* Exercise details
Restate word for word the lines of the entries below, starting with the line that holds "Luxury Extra Fine Merino Stole Dalry" and ending with the line that holds "total: 5995.82 -> 5108.18", and no others.

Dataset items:

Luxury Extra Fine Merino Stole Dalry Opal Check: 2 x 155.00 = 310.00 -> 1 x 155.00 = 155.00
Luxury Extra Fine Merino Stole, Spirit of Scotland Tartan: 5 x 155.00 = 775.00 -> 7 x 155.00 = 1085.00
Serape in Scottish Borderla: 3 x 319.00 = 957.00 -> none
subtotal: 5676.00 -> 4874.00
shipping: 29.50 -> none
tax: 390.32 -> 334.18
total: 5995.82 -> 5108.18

...

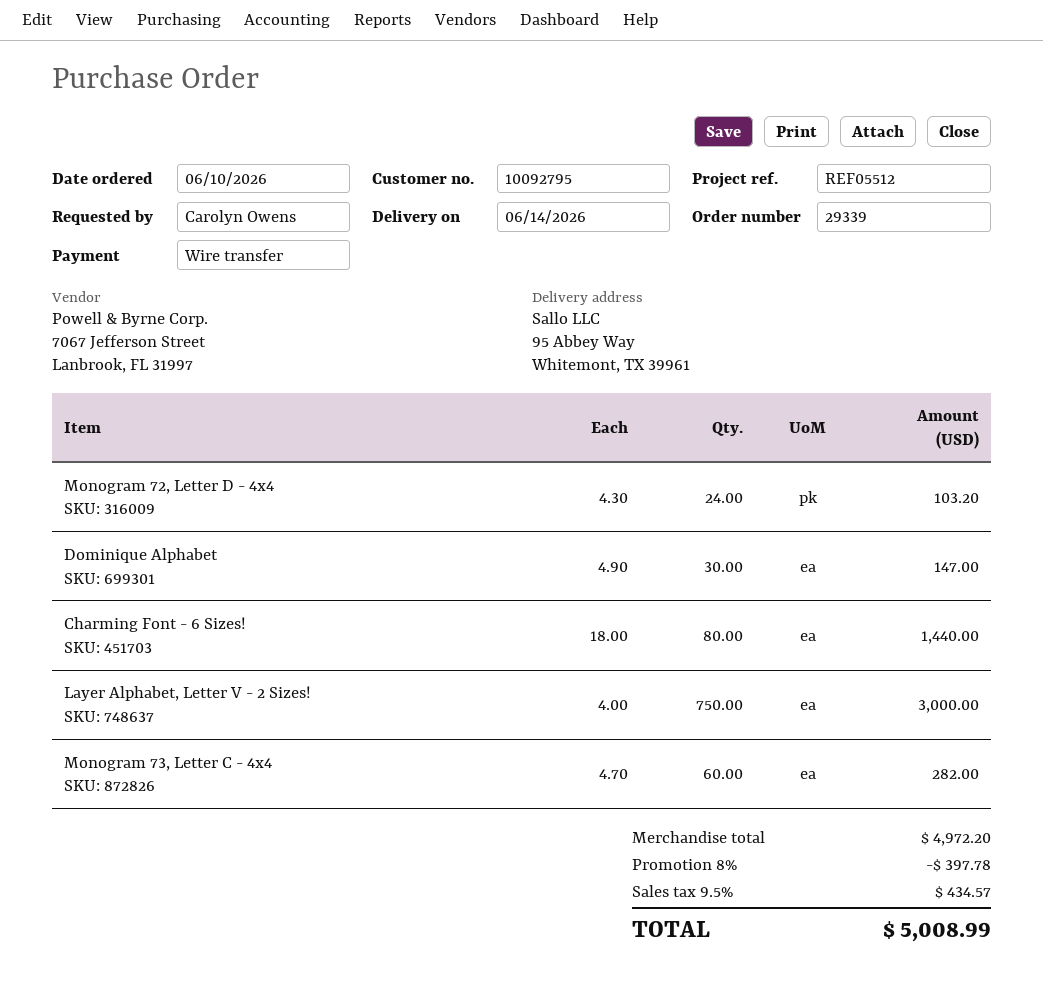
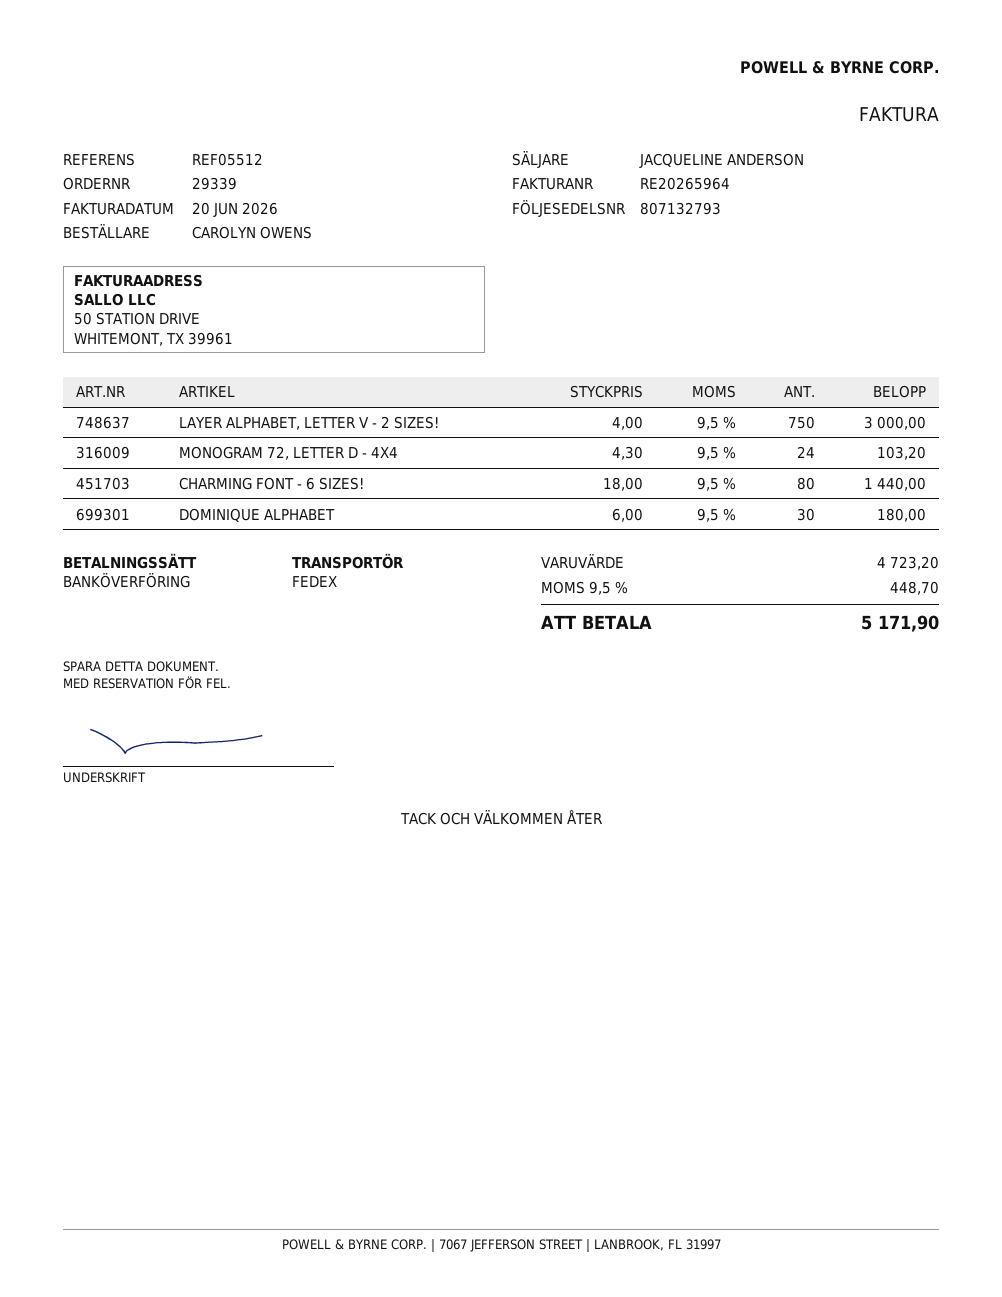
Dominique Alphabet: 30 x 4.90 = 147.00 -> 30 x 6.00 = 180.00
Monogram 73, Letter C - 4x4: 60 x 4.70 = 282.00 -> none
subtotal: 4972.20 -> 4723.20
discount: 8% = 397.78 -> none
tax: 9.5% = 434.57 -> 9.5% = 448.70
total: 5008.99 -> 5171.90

* Result
Luxury Extra Fine Merino Stole Dalry Opal Check: 2 x 155.00 = 310.00 -> 1 x 155.00 = 155.00
Luxury Extra Fine Merino Stole, Spirit of Scotland Tartan: 5 x 155.00 = 775.00 -> 7 x 155.00 = 1085.00
Serape in Scottish Borderla: 3 x 319.00 = 957.00 -> none
subtotal: 5676.00 -> 4874.00
shipping: 29.50 -> none
tax: 390.32 -> 334.18
total: 5995.82 -> 5108.18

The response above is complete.